Distinct. Gucci Pre-Fall 2019

While we all got used to Gucci‘s extravaganza surrounding each collection, whether it’s a cementary on fire or Jane Birkin singing mid-show, Alessandro Michele‘s pre-fall 2019 look-book is just… there. Photographed by Harmony Korine, the collection is distinctly Gucci, in a very Michele’s over-the-top manner. We’ve got floral kaftans, babooshka headscarves (thanks, Asap Rocky), richly embellished eveningwear, eccentric-chic faux-fur coats, geeky sandals, a bit of power dressing in bold fuchsia, logomania, zebra prints and lots, lots more. Shortly speaking, it’s a regular Gucci line-up.
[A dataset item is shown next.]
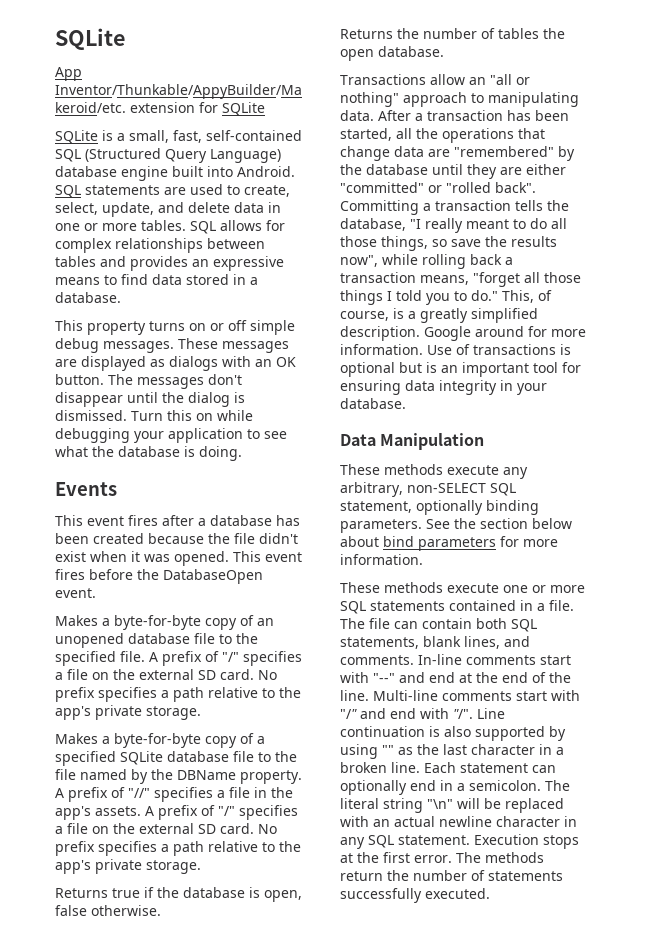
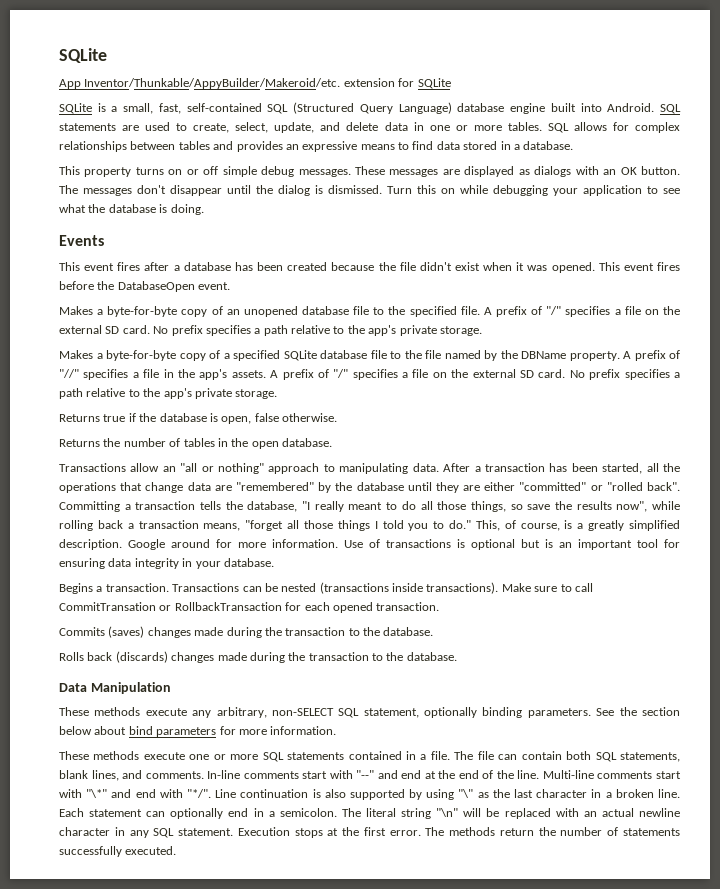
(539, 33) none -> [217,438,228,447] in
(406, 403) none -> [59,582,593,594] [59,602,440,613] [59,626,434,638] [59,651,457,663] // Begins a transaction. Transactions can be nested (transactions inside transactions). Make sure to call CommitTransation or RollbackTransaction for each opened transaction. // Commits (saves) changes made during the transaction to the database. // Rolls back (discards) changes made during the transaction to the database.
[340,709,357,719] "/" -> [86,789,108,798] "\*"
[453,709,473,719] "/". -> [186,789,211,798] "*/".
[382,745,394,755] "" -> [458,789,474,798] "\"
Collage by Edward Kanarecki.

New Start. Bottega Veneta Pre-Fall 2019

 

So, I haven’t written about Bottega Veneta for ages. Here’s why. Tomas Maier’s vision for the brand was proper, classy. Sometimes comfy, sometimes lady-like. You always knew what to expect from him: very well-crafted, safe outings with occasional, special appearances. It seemed he’s at Bottega forever. Clearly, at one point the brand needed a stir. And here we are with Daniel Lee, British designer you surely never heard of a year ago. The moment Maier exited Bottega Veneta was just a few months after Phoebe Philo’s departure from Céline – and with a sudden gap to fill for Philophiles, Lee appeared in the right place, right time. He’s the guy who was at helm of ready-to-wear at Philo’s Céline. It seems to be clear that he should know how to design clothes suited for the Philo-loving women (and men). His debut, pre-fall 2019 presentation eventually feels very familiar to Phoebe’s presence. The collection orbited around leather (the brand is a heritage leather house) and the question of how it can be translated in a chic, modern way. The signature intrecciato technique appeared in coats and dresses, while the bags received an XXL treatment (so, so good!). Contrasting colour palette; minimal jewellery; sensual neck-lines; over-sized outerwear – it’s a stylish, elegant, yet comfortable wardrobe that’s absolutely seasonless and ageless. Menswear is impressive as well. One might say that there’s nothing overly innovative about it – but then, when was the last time you saw such a gorgoues, camel suit? I just hope that while everyone’s putting Lee into the ‘new Philo’ shelf, this won’t become a sort of curse for him. His design is close to Phoebe’s Céline, yes. But look again. It’s completely different. It’s rawer, it’s more modest, slightly Helmut Lang-ish (just see some of the 90s collections to get what I mean). I’m really, really can’t wait to see Daniel’s first runway collection – coming in March, I bet.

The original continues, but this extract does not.